US Secretary of State Antony Blinken urged Russia to “stop its dangerous and aggressive actions" towards Ukraine during a meeting with Ukrainian President Volodymyr Zelenskyy in Kyiv on Thursday.

The warning comes as tensions on the border between the two nations remain high.

Blinken said that, although Russia has reduced its military presence on the border with Ukraine, it maintains "significant forces" there.

"Russia has capabilities to, in a short period of time, take aggressive action if it makes that decision," Blinken told journalists after the meeting

Zelenskyy said the Russian military threat against Ukraine still persists, as Moscow has only slightly reduced the number of its troops deployed on the country's borders.

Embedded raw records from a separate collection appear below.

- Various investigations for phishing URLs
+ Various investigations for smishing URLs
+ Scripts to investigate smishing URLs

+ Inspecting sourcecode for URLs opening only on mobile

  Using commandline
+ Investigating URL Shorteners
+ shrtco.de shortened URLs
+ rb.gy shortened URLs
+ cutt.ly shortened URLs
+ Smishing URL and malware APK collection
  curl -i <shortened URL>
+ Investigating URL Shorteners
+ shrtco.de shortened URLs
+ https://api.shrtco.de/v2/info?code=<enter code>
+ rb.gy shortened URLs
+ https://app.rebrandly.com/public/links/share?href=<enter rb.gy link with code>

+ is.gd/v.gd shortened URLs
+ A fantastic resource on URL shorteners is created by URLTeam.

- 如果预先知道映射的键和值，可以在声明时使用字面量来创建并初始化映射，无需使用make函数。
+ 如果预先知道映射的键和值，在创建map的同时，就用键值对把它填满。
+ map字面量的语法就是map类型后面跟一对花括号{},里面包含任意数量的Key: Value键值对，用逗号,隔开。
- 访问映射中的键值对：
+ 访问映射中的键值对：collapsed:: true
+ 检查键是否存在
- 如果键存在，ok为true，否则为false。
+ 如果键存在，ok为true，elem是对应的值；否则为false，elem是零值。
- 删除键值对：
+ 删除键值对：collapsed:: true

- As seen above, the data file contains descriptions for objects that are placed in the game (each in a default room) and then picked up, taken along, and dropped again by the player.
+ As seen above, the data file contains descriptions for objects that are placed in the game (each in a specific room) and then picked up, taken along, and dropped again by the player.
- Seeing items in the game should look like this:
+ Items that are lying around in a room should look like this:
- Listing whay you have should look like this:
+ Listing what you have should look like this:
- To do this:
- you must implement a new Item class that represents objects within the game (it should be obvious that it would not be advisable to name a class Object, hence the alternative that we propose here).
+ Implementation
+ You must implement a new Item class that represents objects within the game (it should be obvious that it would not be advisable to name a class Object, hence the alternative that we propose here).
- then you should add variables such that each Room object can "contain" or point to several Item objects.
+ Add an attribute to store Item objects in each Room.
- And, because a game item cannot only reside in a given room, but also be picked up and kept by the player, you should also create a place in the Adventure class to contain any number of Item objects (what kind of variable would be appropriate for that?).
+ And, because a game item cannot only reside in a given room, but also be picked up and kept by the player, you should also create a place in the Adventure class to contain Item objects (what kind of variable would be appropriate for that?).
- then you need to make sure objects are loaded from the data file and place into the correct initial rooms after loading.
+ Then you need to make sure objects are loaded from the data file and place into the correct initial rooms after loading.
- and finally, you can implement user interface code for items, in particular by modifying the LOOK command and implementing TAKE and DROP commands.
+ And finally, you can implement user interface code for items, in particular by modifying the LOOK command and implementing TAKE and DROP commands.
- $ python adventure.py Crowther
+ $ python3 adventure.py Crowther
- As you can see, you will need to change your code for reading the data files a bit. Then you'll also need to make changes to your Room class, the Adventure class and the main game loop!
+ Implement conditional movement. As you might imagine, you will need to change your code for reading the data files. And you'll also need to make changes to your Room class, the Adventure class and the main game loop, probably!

"We consider that the reduction (of the number of Russian troops) is too slow, that's why the threat may still exist," Zelenskyy said at a joint press conference with Blinken.

Earlier Blinken met with his Ukrainian counterpart, Dmytro Kuleba, telling him that he was there to “reaffirm strongly” Washington's commitment to Ukraine's “sovereignty, territorial integrity and independence.”

He added that the U.S. was committed “to work with you and continue to strengthen your own democracy, building institutions, advancing your reforms against corruption.”

'Military exercises'

Moscow had deployed tens of thousands of soldiers on the borders of Ukraine, officially for "military exercises" that made the country and the West fear a possible offensive or even an invasion.

The massive military deployment was accompanied by a resurgence of violence in the conflict with pro-Russian separatists in eastern Ukraine and major maritime manoeuvres in the Black Sea and the Crimean peninsula.

Russia had assured that these troop movements "did not threaten anyone", and that it was a response to "aggressive" operations of NATO in Eastern Europe.

Washington, Brussels and NATO have multiplied statements of support for Kyiv in this context, but have not acceded to the Ukrainian request to accelerate its entry into the Atlantic Alliance, a red line for Moscow.

Zelenskyy thanked his American guest for the support of the United States against Russia, saying that "much had been done to stop the escalation."